(Records provided Opens)

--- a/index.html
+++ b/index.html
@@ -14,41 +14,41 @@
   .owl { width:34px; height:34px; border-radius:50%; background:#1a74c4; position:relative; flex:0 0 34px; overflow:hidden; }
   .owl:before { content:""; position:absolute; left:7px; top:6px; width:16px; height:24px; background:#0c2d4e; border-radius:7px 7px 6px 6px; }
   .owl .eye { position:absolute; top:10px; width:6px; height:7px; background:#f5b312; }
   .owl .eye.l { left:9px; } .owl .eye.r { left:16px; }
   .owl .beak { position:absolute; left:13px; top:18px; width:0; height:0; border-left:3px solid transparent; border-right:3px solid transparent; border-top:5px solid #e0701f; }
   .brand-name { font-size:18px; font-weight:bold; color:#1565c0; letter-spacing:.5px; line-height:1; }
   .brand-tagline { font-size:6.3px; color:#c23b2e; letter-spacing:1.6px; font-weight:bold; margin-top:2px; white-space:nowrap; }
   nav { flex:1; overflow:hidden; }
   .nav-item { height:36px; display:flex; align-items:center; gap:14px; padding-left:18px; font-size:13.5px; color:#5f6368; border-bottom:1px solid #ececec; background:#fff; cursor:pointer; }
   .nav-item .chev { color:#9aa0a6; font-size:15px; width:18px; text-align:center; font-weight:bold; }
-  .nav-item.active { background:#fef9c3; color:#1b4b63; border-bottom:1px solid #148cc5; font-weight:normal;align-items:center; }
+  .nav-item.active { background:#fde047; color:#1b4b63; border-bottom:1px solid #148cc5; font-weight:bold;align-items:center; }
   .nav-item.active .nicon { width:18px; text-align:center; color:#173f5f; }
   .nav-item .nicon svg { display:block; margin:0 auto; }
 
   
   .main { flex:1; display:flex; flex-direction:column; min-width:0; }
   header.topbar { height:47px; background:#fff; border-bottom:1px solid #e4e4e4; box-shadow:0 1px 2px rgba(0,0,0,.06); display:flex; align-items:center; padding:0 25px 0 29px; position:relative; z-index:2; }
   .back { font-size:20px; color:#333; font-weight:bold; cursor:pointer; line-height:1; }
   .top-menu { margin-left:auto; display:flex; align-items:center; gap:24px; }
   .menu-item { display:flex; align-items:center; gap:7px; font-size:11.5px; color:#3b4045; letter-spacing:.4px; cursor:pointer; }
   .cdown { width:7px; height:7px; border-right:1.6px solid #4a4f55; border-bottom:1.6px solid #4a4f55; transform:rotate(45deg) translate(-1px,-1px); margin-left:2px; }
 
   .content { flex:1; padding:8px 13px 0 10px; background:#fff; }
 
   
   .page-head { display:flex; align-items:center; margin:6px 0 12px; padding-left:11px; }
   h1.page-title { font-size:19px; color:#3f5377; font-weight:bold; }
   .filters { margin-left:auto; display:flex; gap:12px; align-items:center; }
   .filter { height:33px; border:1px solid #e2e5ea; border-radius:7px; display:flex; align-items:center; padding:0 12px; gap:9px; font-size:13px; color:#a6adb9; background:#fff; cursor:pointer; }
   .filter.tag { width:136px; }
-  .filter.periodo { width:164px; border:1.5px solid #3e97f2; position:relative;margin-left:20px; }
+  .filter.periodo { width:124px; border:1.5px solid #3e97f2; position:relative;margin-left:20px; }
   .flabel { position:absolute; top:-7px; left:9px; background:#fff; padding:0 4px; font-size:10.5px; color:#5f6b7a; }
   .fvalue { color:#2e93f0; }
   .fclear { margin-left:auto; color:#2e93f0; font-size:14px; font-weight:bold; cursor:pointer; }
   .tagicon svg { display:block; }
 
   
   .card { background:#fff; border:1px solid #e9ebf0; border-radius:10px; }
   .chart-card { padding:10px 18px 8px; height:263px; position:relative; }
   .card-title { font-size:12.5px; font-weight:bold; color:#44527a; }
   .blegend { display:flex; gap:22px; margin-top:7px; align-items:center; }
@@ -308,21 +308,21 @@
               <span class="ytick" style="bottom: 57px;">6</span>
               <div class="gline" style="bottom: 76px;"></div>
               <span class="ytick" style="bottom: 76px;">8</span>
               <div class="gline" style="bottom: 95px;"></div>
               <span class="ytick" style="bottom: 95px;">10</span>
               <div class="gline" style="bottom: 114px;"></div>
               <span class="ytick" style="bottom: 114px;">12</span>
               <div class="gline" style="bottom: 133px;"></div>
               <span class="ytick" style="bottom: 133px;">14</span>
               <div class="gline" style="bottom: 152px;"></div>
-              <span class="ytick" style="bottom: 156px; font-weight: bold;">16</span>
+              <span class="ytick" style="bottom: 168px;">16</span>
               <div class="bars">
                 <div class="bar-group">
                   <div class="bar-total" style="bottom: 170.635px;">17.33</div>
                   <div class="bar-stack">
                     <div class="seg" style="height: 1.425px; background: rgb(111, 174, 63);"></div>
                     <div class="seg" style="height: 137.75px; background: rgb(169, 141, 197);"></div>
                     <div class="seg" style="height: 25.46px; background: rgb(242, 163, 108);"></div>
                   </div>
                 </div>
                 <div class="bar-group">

(Records provided Closes)
(Records provided Opens)

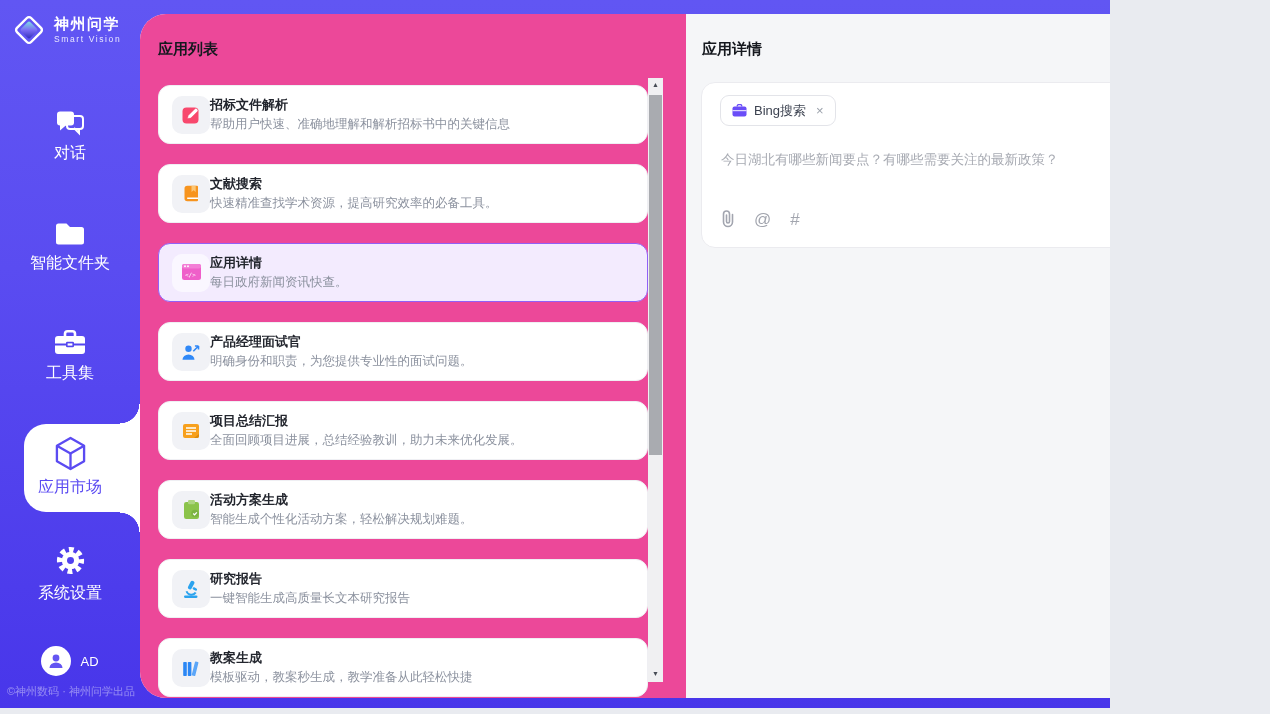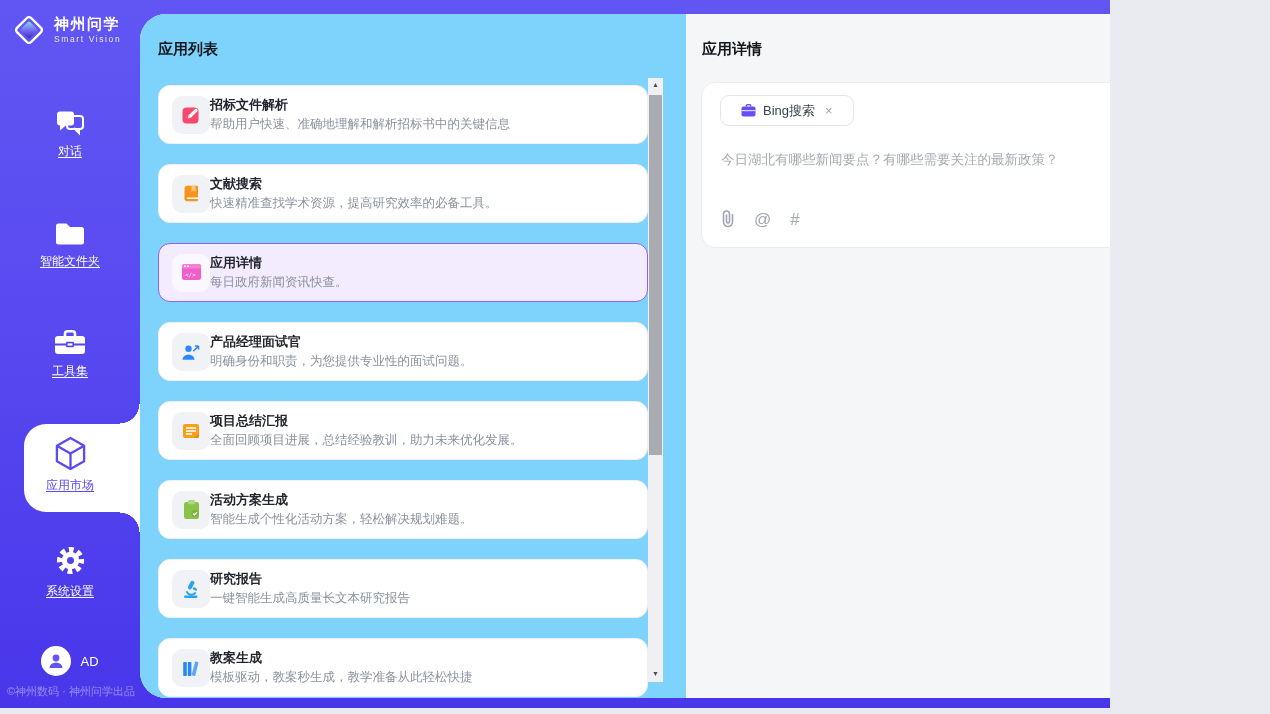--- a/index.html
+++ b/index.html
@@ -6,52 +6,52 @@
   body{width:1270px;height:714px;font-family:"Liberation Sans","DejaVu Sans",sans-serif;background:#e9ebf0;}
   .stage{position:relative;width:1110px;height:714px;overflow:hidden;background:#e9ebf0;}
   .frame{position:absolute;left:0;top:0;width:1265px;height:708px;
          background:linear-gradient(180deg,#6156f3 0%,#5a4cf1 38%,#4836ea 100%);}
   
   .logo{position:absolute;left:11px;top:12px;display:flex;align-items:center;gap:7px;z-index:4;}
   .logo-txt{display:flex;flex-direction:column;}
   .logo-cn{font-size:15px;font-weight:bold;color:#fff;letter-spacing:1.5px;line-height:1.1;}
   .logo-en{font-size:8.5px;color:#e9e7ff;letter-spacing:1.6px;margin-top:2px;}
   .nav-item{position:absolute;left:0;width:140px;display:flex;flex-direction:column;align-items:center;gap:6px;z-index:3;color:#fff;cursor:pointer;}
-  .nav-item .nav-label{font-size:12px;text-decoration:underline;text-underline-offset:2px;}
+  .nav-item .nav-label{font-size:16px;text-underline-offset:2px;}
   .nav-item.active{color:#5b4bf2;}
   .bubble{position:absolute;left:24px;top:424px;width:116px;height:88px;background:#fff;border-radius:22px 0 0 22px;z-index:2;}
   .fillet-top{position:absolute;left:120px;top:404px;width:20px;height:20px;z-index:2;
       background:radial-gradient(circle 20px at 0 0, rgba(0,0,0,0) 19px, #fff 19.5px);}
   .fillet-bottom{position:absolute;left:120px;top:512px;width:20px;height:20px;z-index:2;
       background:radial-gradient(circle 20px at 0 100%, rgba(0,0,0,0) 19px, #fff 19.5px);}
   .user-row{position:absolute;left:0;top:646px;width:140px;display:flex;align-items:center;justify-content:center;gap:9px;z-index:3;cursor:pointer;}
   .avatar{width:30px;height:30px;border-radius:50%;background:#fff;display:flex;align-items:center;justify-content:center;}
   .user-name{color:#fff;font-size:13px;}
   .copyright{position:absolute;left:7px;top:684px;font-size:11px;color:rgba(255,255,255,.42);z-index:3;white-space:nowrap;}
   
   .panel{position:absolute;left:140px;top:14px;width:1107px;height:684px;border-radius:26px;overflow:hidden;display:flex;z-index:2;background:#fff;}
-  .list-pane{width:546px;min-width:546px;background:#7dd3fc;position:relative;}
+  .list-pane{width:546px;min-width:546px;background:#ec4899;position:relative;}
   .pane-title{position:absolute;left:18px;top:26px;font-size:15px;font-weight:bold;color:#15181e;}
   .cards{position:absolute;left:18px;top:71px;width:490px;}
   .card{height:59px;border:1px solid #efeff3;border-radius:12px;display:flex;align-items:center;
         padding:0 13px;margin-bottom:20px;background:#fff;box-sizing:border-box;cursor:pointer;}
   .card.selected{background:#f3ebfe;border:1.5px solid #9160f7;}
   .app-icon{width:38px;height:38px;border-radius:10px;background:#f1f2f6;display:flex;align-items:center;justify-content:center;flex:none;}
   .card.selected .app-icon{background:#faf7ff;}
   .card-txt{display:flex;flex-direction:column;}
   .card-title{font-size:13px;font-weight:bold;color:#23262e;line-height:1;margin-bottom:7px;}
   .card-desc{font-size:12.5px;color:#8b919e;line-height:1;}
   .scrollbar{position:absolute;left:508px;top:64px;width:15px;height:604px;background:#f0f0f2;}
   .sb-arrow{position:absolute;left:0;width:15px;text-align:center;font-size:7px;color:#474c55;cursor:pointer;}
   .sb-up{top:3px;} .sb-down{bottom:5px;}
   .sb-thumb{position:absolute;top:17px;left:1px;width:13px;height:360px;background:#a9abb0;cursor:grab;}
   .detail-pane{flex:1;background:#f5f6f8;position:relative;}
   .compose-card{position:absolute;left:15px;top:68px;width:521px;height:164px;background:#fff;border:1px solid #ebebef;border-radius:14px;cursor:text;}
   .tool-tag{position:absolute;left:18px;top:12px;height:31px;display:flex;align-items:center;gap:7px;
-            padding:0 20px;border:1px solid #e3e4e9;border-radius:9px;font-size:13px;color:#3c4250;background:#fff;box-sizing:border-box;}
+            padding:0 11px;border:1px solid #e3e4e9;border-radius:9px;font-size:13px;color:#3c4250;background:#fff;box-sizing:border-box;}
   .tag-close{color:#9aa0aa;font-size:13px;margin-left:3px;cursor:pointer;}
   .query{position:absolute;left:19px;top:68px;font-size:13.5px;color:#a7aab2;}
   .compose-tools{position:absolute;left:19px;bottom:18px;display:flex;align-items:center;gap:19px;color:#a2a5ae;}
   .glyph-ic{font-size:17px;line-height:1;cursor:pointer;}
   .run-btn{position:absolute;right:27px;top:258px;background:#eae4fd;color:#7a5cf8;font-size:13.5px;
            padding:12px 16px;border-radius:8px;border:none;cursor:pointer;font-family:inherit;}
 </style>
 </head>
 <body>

(Records provided Closes)
(Records provided Opens)

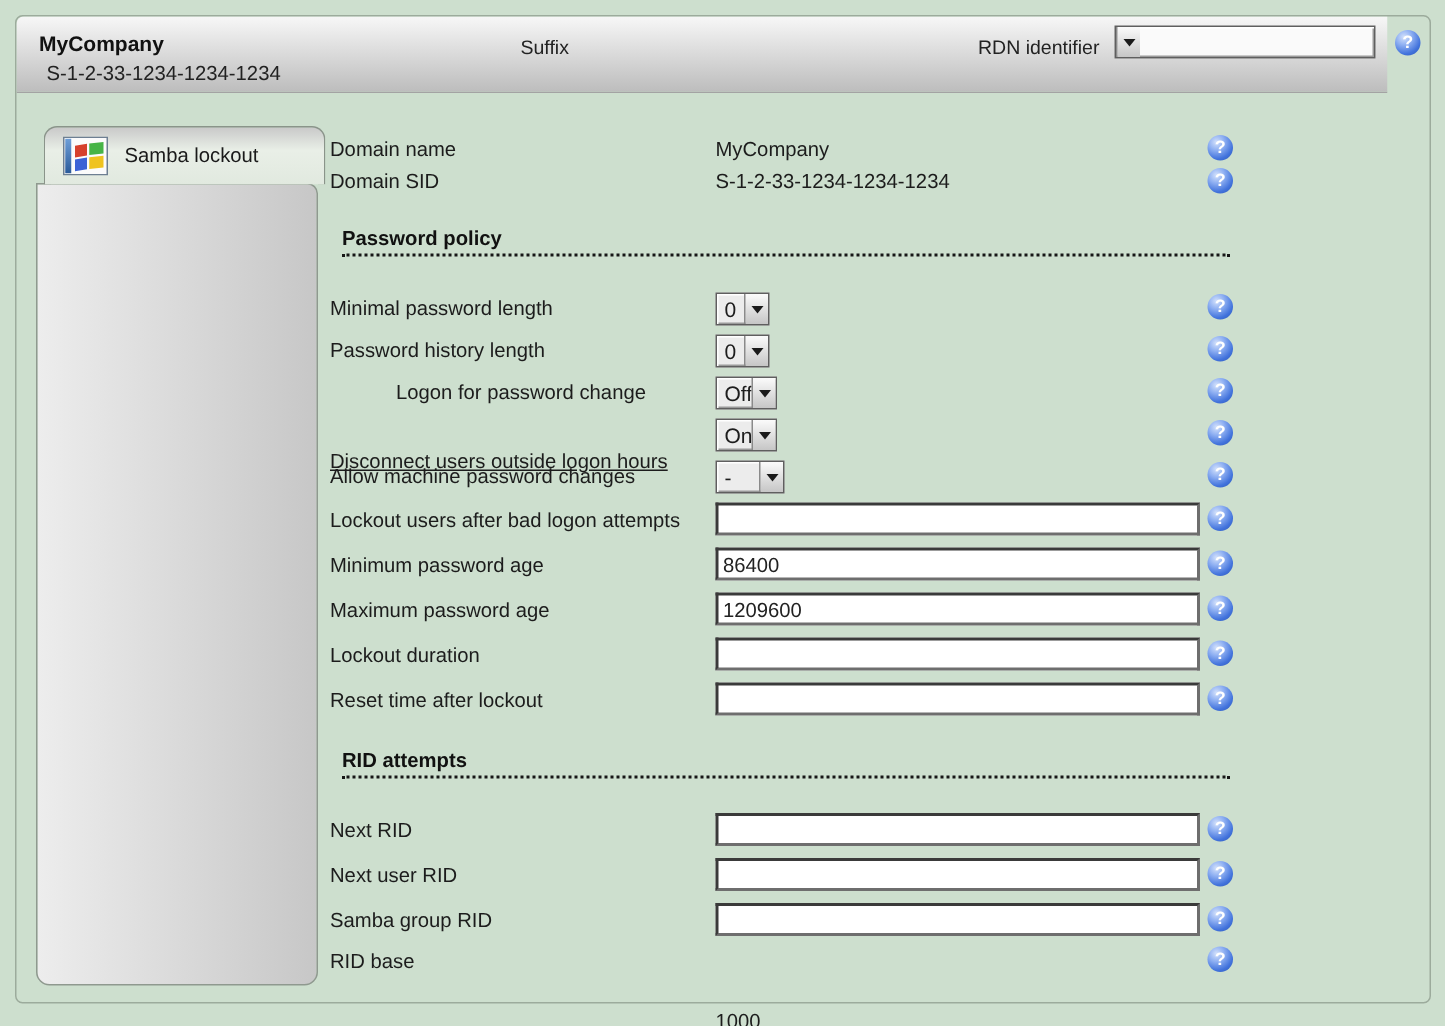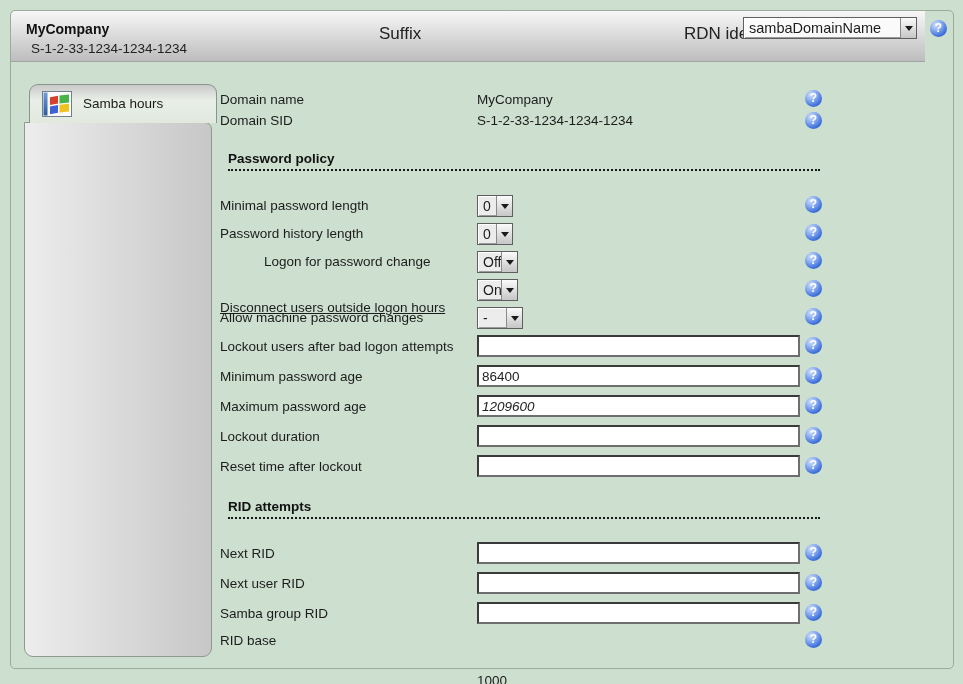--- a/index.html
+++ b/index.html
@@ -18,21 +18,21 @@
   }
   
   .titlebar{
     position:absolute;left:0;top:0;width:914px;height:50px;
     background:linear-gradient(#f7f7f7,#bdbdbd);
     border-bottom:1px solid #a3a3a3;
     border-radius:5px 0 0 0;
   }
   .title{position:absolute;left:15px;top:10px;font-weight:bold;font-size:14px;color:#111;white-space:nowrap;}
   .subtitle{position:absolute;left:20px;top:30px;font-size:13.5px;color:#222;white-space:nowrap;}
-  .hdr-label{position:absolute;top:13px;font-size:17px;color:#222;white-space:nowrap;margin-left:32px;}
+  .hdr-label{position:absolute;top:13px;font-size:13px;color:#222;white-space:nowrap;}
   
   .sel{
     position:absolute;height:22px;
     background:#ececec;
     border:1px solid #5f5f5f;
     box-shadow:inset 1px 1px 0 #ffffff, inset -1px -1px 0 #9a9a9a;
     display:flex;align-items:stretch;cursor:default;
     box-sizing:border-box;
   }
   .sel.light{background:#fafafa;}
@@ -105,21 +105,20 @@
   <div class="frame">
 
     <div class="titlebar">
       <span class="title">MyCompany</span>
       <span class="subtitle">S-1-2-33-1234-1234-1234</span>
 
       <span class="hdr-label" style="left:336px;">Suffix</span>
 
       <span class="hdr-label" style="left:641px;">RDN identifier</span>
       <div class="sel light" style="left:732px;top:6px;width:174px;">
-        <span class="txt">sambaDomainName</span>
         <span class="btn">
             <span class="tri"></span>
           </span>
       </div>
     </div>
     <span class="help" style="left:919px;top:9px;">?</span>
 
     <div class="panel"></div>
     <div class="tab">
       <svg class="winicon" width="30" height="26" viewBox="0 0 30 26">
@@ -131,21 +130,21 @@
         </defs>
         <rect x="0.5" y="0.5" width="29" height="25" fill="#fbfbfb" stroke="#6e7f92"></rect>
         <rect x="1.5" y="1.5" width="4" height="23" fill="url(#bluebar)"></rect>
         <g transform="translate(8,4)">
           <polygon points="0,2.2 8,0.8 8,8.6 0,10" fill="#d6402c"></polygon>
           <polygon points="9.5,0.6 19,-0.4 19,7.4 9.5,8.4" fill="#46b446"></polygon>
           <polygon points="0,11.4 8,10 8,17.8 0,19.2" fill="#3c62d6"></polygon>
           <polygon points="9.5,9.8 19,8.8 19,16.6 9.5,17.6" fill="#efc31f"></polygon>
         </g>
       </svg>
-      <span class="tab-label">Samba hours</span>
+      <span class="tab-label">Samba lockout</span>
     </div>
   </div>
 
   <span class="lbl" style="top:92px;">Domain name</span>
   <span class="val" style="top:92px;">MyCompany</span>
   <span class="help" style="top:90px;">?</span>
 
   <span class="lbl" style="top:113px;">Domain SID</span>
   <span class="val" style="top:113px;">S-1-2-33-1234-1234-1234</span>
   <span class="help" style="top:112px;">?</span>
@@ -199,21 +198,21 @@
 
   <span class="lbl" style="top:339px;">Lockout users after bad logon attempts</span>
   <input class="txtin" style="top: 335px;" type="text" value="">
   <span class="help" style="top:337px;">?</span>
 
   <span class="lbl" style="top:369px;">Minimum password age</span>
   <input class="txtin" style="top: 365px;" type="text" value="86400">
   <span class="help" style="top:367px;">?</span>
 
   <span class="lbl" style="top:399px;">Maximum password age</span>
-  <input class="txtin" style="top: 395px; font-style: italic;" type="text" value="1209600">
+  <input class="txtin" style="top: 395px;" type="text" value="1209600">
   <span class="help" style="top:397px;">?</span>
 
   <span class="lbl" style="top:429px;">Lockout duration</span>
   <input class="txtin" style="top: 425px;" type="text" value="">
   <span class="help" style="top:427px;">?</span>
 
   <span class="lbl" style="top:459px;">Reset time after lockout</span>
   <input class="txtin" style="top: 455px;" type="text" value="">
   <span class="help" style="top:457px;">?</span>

(Records provided Closes)

### Problem requirements
Say how many lines in the data hold the string "overflow". No other content should accompany the number.

### Task answer
4